Provided entries Block Start

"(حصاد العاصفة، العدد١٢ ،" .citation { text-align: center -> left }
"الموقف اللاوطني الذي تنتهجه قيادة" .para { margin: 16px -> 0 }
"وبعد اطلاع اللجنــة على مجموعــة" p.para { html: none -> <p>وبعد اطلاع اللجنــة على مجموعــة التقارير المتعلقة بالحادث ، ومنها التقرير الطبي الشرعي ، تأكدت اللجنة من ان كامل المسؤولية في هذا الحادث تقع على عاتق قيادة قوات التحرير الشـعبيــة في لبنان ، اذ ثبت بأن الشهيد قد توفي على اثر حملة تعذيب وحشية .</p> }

Provided entries Block End
Provided entries Block Start

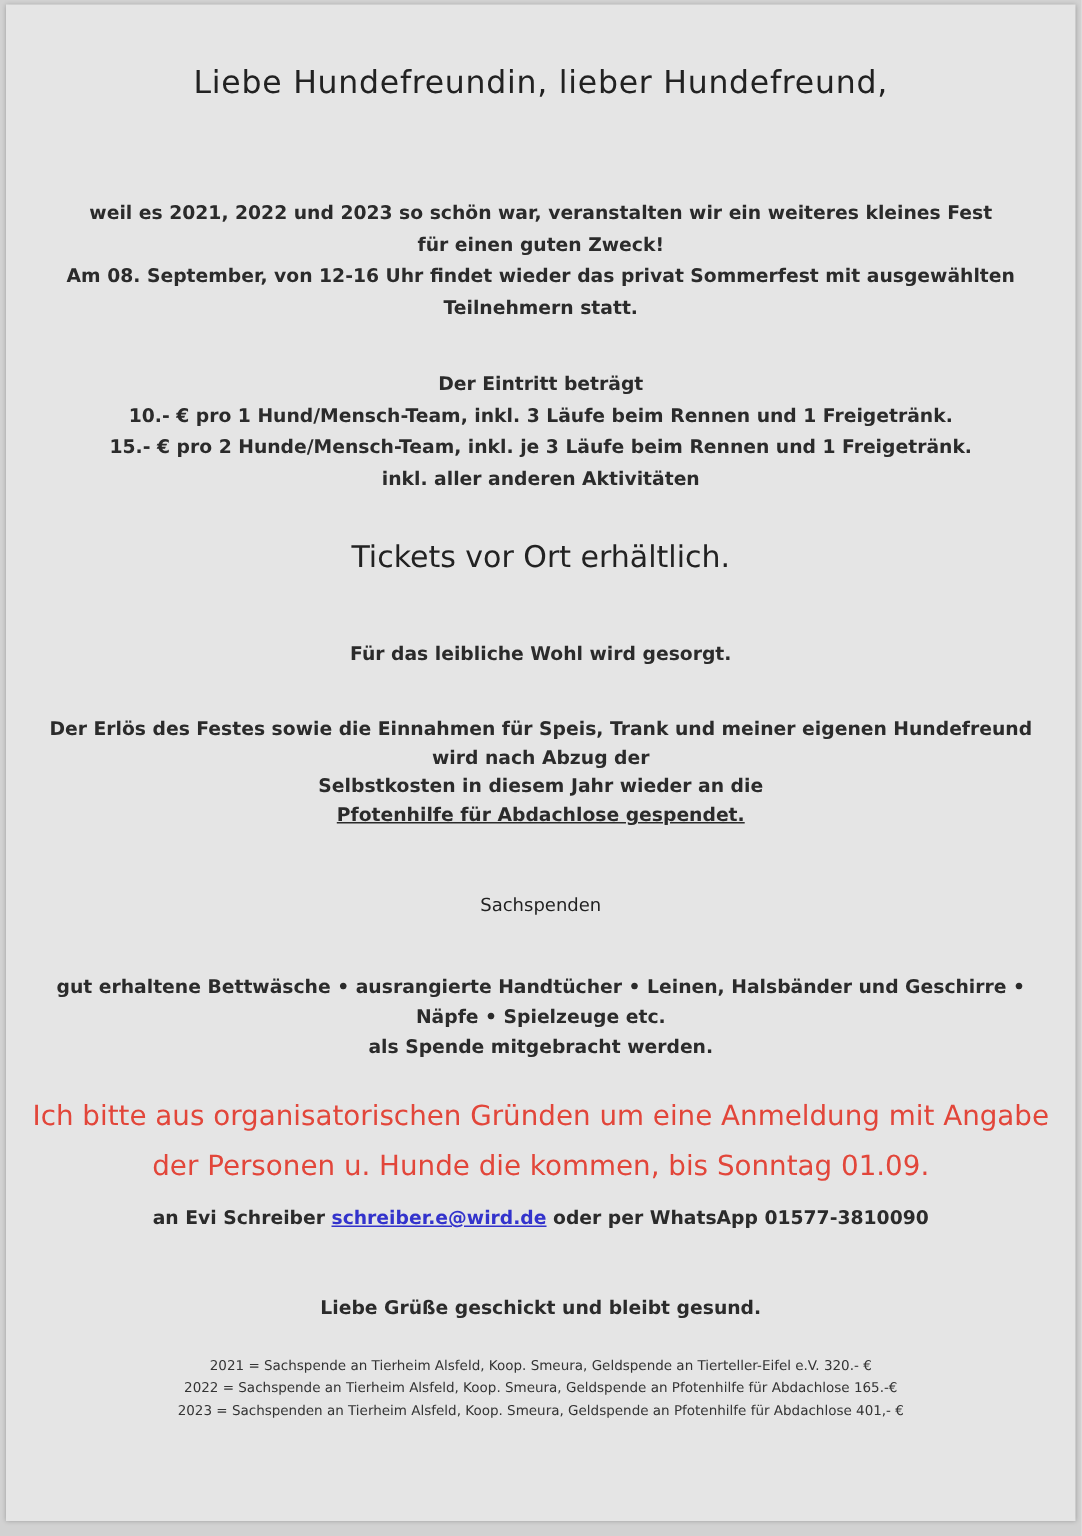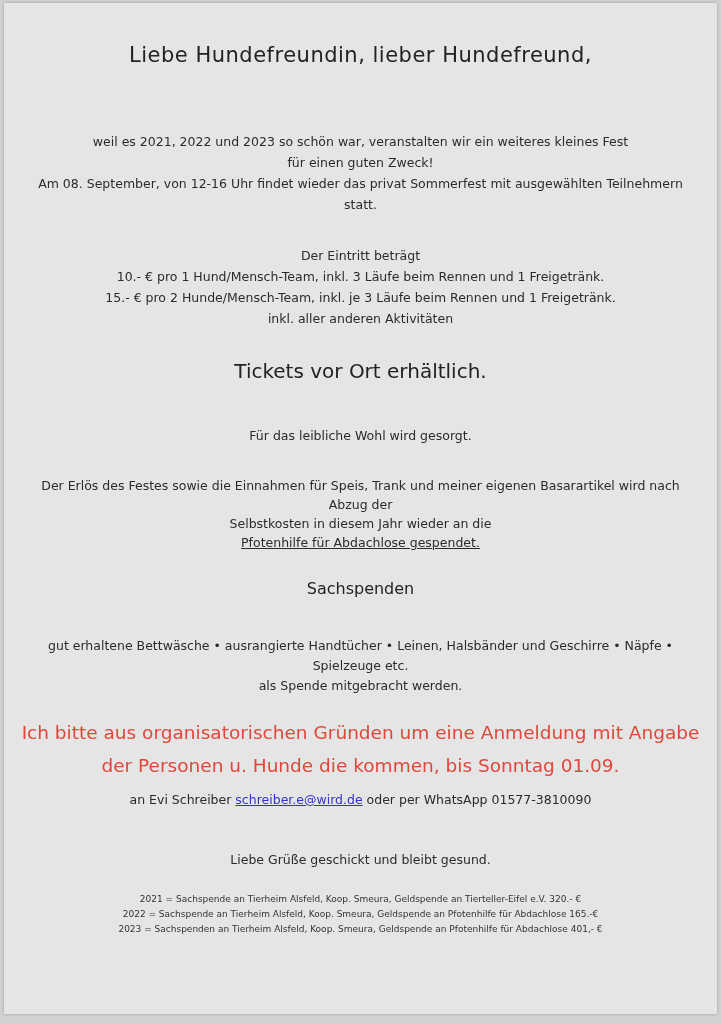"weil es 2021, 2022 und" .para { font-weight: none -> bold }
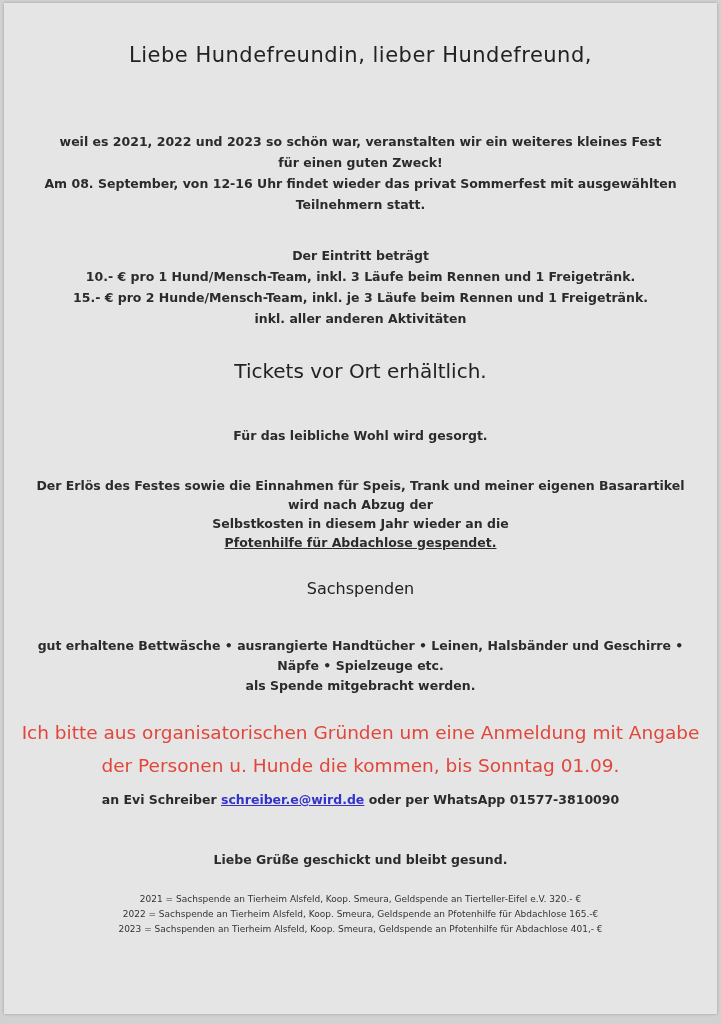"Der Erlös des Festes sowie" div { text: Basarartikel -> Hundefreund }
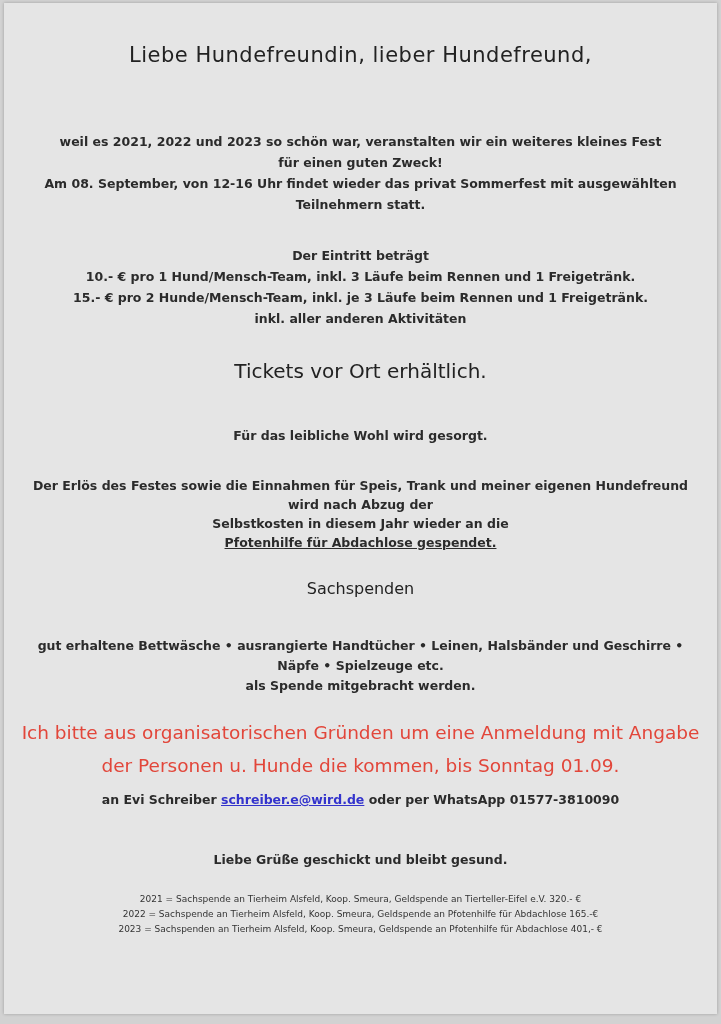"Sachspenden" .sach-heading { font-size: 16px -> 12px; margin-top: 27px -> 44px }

Provided entries Block End
Provided entries Block Start

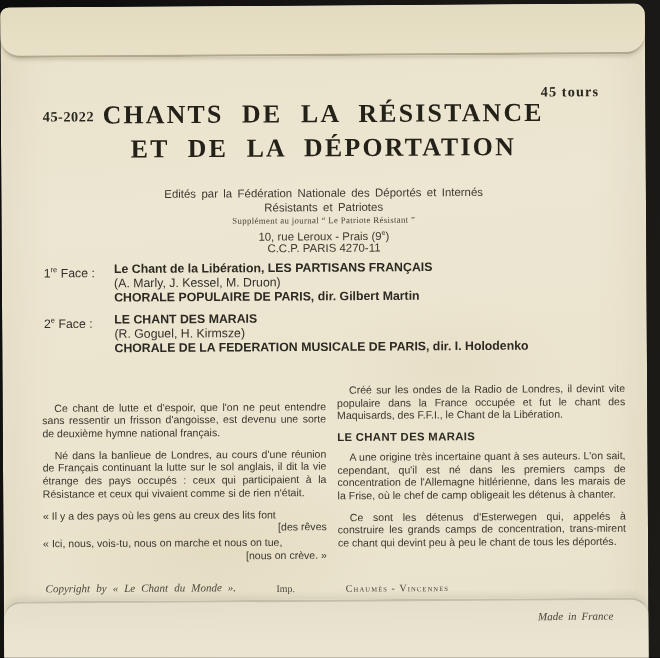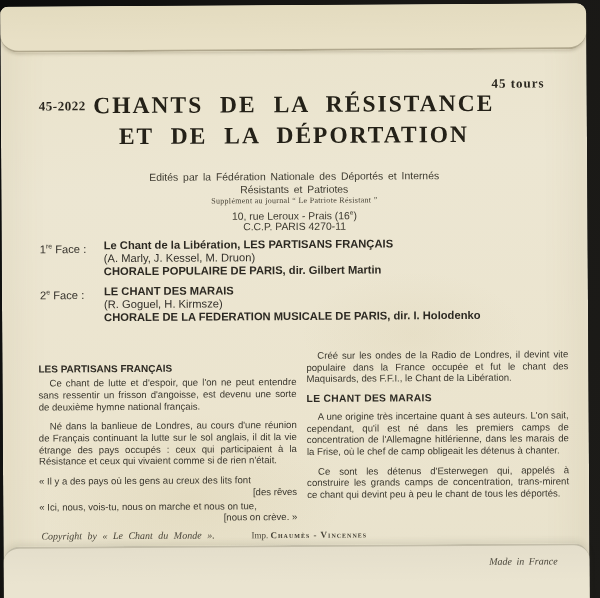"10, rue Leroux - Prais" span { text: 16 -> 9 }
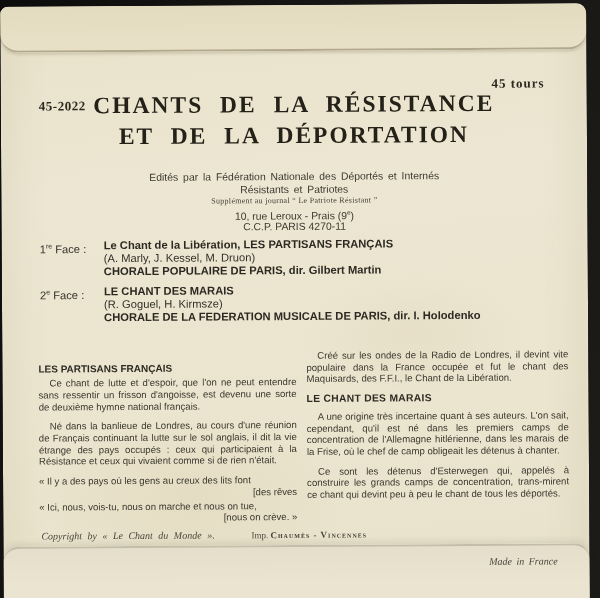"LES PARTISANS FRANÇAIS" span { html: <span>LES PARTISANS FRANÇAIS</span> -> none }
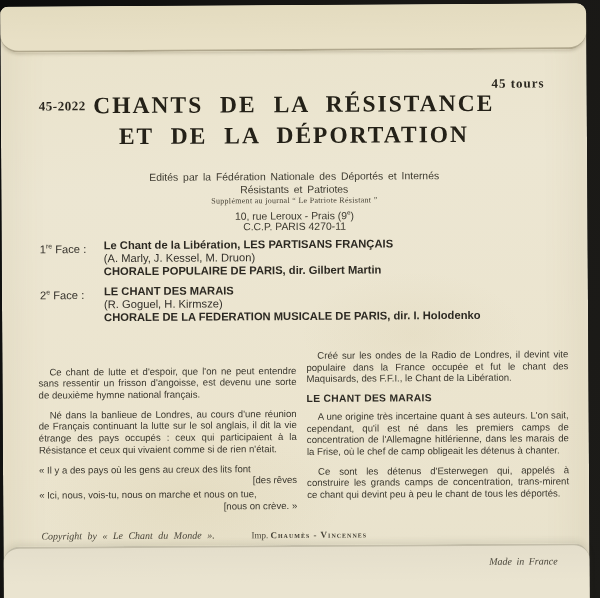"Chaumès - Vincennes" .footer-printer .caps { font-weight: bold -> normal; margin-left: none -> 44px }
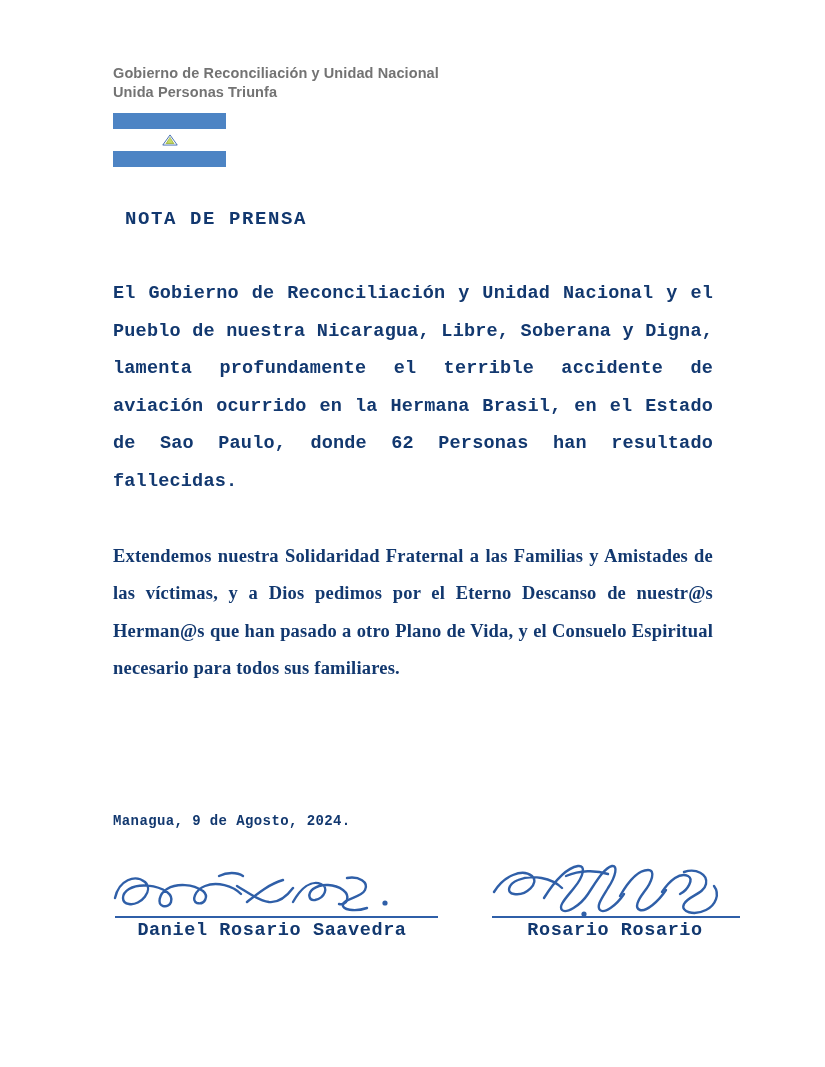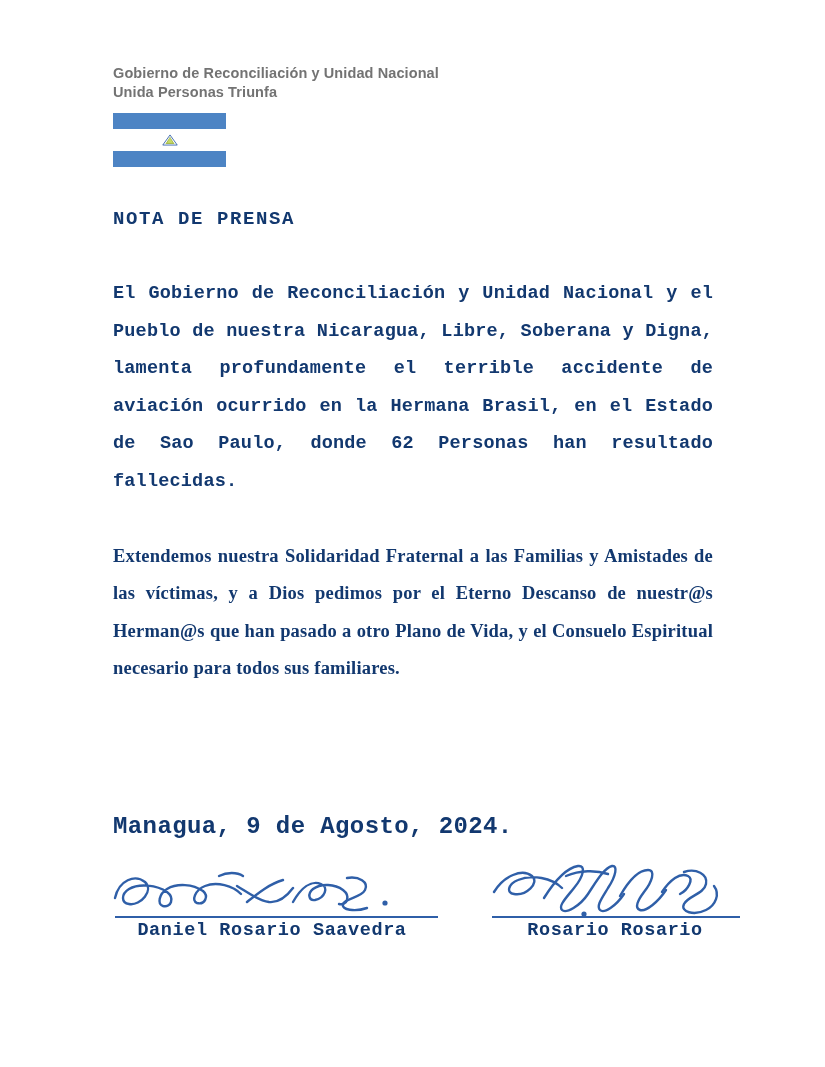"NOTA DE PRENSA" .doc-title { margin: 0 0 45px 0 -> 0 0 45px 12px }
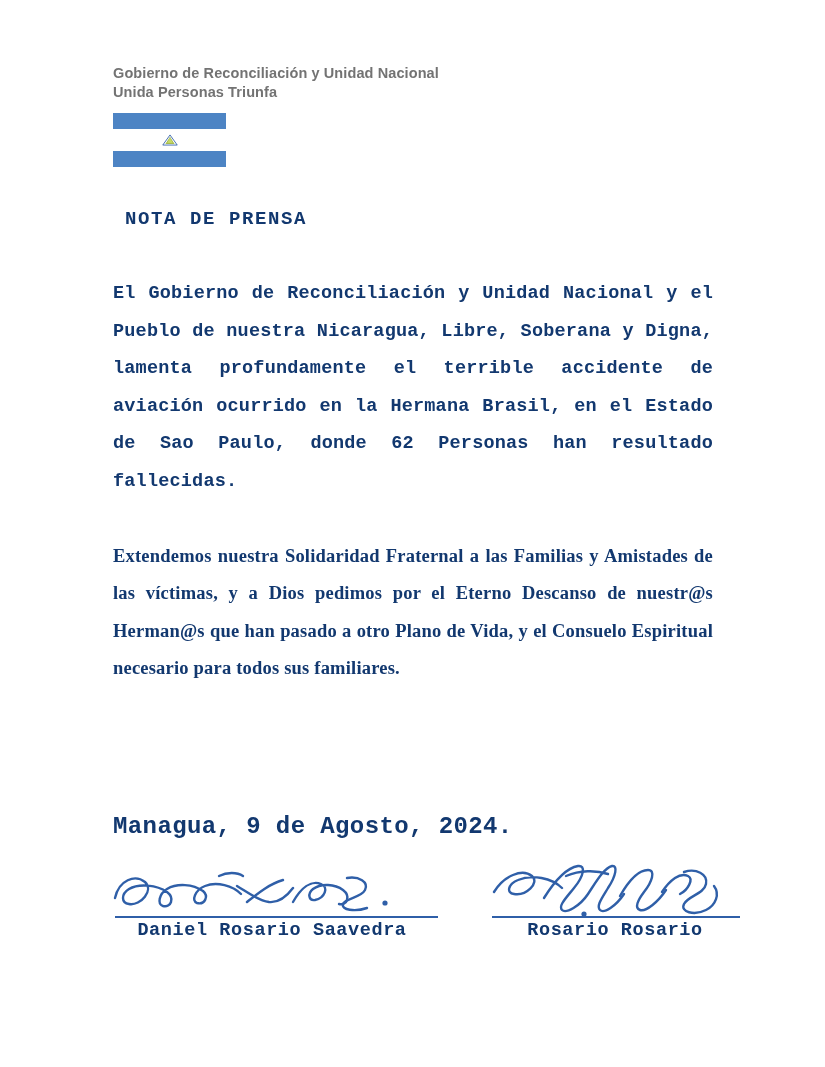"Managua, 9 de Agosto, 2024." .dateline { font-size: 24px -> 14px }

Provided entries Block End

## Exercise requirements
What is wanted is an exact copy of the lines above from the one containing "margin: 0 0" through the one containing "font-size: 24px ->", with no pictures in it.

## Solution to the problem
"NOTA DE PRENSA" .doc-title { margin: 0 0 45px 0 -> 0 0 45px 12px }
"Managua, 9 de Agosto, 2024." .dateline { font-size: 24px -> 14px }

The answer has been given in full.